Depuis son retour en France en 2001, Sylviane Pouchot occupe un poste
d’institutrice à Paris. Elle aime retrouver dès que possible ses amis et ses
racines d'authentique Périgourdine en revenant chez elle, au Bugue. Elle fait partie de l’association
des Orsalies qui anime chaque année la Grand Rue dans laquelle se trouve
sa maison du XIIIe siècle, restaurée par son père, François, aujourd'hui disparu, et à laquelle elle est par conséquent très attachée.
Elle exposait le 6 août 2005 ses
dernières créations en plein air aux côtés d’autres artistes, à la faveur de la
« Grand Rue des Artistes ». Une première appelée à se renouveler.
Voir la rubrique balade à ce sujet.
Elle présentait cette fois une relecture des motifs de la toile
de Jouy en grand format sur draps de lin ainsi que des créations plus
anciennes. Notamment le catalogue de l'exposition "Comment naissent les anges"
présentée à Londres en 2001. Des portraits d'hommes faits
d' appositions de feuilles d'or sur papier argentique.

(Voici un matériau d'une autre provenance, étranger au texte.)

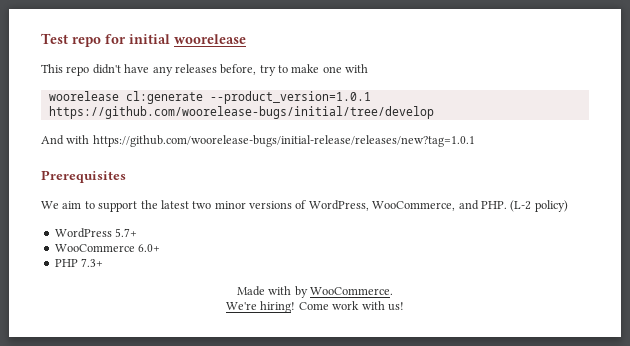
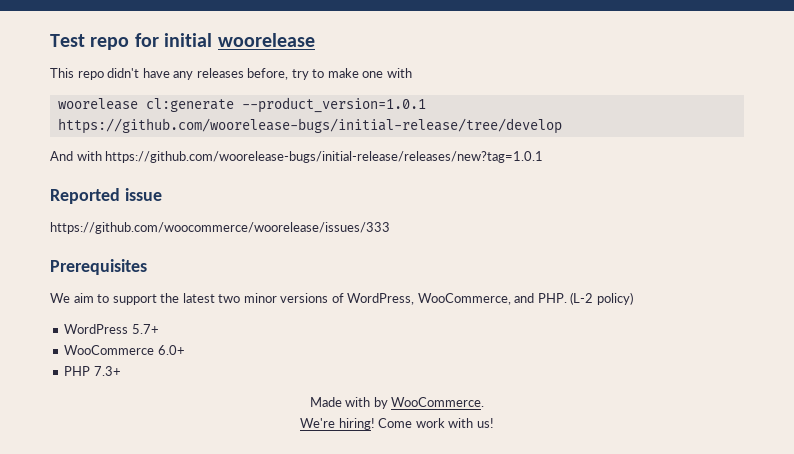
[48,106,434,119] https://github.com/woorelease-bugs/initial/tree/develop -> [57,118,562,134] https://github.com/woorelease-bugs/initial-release/tree/develop
(475, 141) none -> [50,188,162,204] [50,222,390,234] // Reported issue // https://github.com/woocommerce/woorelease/issues/333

Etait également donnée à lire une nouvelle intitulée "Story". Un
hymne à la tendresse comme seule arme.
Enfin ce fut l'occasion de découvrir un recueil de poèmes de jeunesse
publié en 1984 par l'éditeur buguois PLB dans la collection Ellébore. "Toute
ressemblance avec..." de Marie-Sylviane P. Le manifeste d'une grande rêveuse
infiniment lucide :
« Quand on fera la Terre, qu'on la fasse carrée. Un dé de
jeu, un dé de chance, qu'on lancera vers le soleil pour faire griller tous les
impairs. »
Sophie CATTOIRE
Ndrl : Le personnage représenté en dernière page
du livret de Sad Bear n’est autre que Shoko Asahara, le gourou de la secte Aum
Vérité Suprême qui a défrayé la chronique récemment au Japon. Il a été condamné à mort
en 2004 pour deux attentats au gaz sarin, l’un en 1994 dans la ville de Matsamuto et
l’autre en 1995 dans le métro de Tokyo, ce dernier ayant fait 12 morts et 5500
blessés. Cette secte, rebaptisée Aleph, compte à ce jour 1600 adeptes et
possède 28 filiales. Le gourou emprisonné exerce encore son influence sur
l’organisation. En septembre 2005, les avocats de Shoko Asahara ont remis à la
justice japonaise un certificat médical attestant de son déséquilibre mental.
Ils espèrent ainsi le voir échapper à la pendaison.